That means, using EpicsAtomicLockKey is actually twice as fast as using vxCas!
So I was curious and compiled again using only the pre-6.6 implementation without vxAtomic*:

-> epicsAtomicPerform
# epicsAtomicSet of "i" takes 0.080327 microseconds
# epicsAtomicSet of "j" takes 0.080339 microseconds
# epicsAtomicSet of "Pv" takes 0.080339 microseconds
# raw incr of "i" and a NOOP function call takes 0.039070 microseconds
# raw incr of "j" and a NOOP function call takes 0.039071 microseconds
# epicsAtomicIncr "i" takes 0.034906 microseconds
# epicsAtomicIncr "j" takes 0.034893 microseconds
# epicsAtomicCmpAndSwap of "i" takes 0.036107 microseconds
# epicsAtomicCmpAndSwap of "j" takes 0.035703 microseconds
# epicsAtomicCmpAndSwap of "Pv" takes 0.034886 microseconds
# retOwnership() takes 0.092999 microseconds
# passRefOwnership() takes 0.179527 microseconds

Now epicsAtomicIncr is even faster than raw incr!
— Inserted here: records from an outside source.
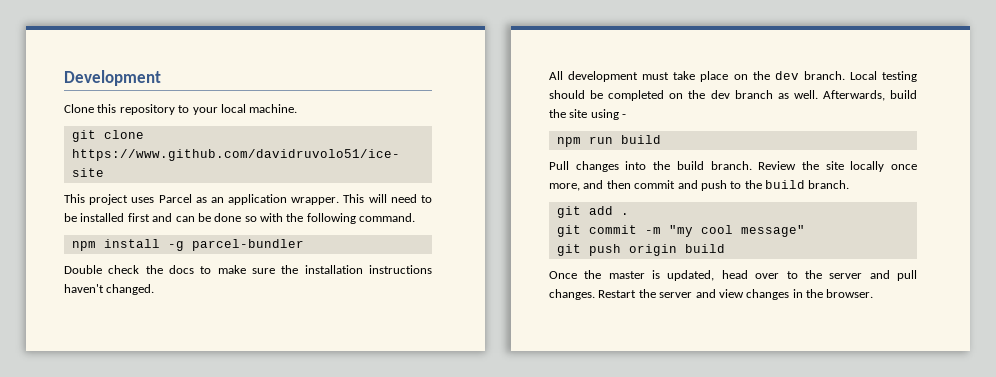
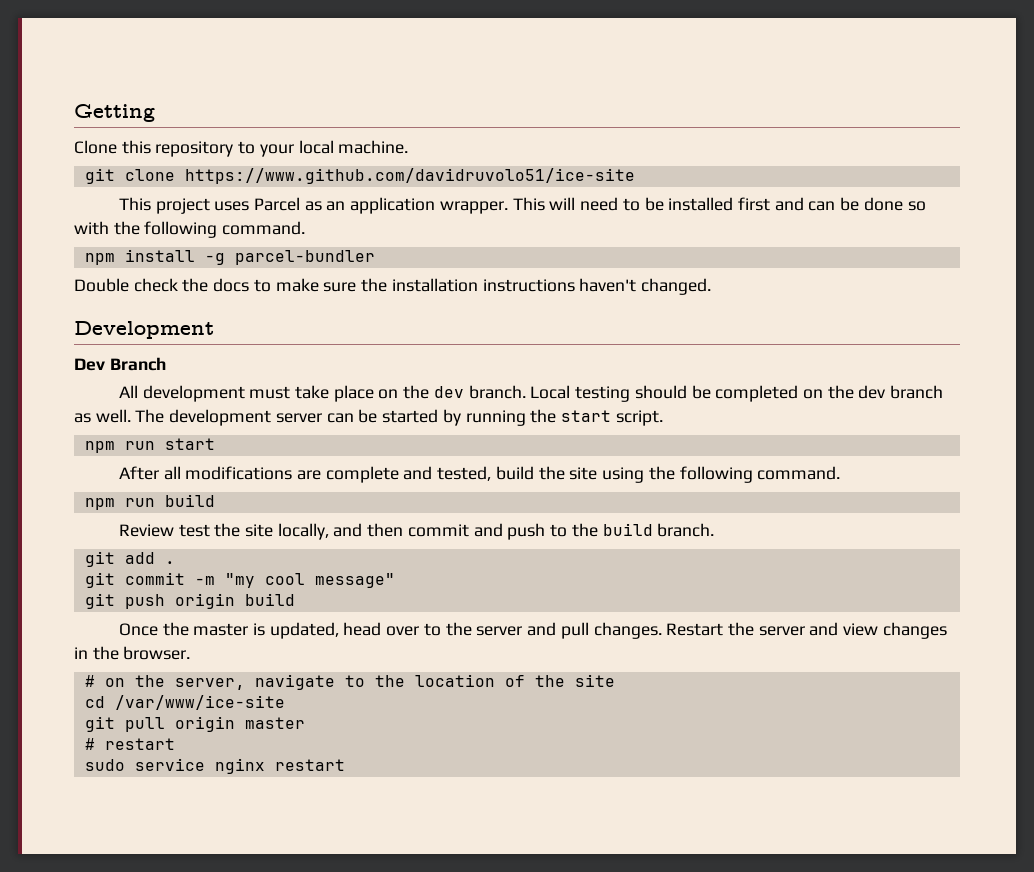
[64,70,161,86] Development -> [74,104,155,122] Getting
(155, 289) none -> [74,321,214,339] [74,357,166,371] // Development // Dev Branch
[822,90,885,101] Afterwards, -> [135,409,663,426] [84,438,215,453] [118,466,492,483] The development server can be started by running the start script. // npm run start // After all modifications are complete and tested,
[622,114,627,118] - -> [648,466,841,483] the following command.
[549,161,917,172] [549,183,580,191] Pull changes into the build branch. Review the site locally once more, -> [118,523,329,540] Review test the site locally,
(874, 293) none -> [84,674,615,690] [84,695,285,710] [84,716,305,732] [84,738,175,750] [84,758,345,774] // # on the server, navigate to the location of the site // cd /var/www/ice-site // git pull origin master // # restart // sudo service nginx restart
Is there maybe something wrong with the time measurement?

Revision history for this message

mdavidsaver (mdavidsaver) wrote on 2021-06-22:

#11

> ... Is there maybe something wrong with the time measurement?
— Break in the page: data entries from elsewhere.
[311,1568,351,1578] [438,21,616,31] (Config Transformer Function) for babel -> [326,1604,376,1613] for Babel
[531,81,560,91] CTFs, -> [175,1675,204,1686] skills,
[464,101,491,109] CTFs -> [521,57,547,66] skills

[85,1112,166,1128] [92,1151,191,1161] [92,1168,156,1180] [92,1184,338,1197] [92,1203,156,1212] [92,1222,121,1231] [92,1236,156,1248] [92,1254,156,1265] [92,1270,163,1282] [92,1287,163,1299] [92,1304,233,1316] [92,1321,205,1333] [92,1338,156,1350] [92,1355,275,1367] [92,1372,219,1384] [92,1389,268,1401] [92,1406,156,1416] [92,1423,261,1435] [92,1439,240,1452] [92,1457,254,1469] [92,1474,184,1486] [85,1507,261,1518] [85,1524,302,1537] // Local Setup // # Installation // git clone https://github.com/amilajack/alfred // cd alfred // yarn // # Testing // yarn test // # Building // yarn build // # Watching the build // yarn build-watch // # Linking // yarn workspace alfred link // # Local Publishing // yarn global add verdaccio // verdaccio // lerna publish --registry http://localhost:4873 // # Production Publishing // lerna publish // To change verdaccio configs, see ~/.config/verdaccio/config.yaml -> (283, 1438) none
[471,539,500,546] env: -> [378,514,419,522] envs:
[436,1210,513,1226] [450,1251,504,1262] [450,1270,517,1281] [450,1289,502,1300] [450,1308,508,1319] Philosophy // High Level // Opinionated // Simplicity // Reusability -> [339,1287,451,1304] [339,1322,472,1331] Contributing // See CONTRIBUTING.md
I am at least somewhat suspicious when only a statistical mean is reported. eg. without min, max, and std.

Also, this test isn't so realistic as there is no threading, and so no contention.

Revision history for this message

Dirk Zimoch (dirk.zimoch) wrote on 2021-06-23:

#12

Here is a re-implemtation of atomic compare and swap returning boolean.
https://github.com/epics-base/epics-base/pull/177

Revision history for this message

Dirk Zimoch (dirk.zimoch) wrote on 2021-06-23:

#13

I just found that gcc/epicsAtomicCD.h only considers version 4.1 atomic intrinsics on x86 architectures. But it seems to compile with ppc as well. Testing now if it works and if yes, which vxWorks versions support it.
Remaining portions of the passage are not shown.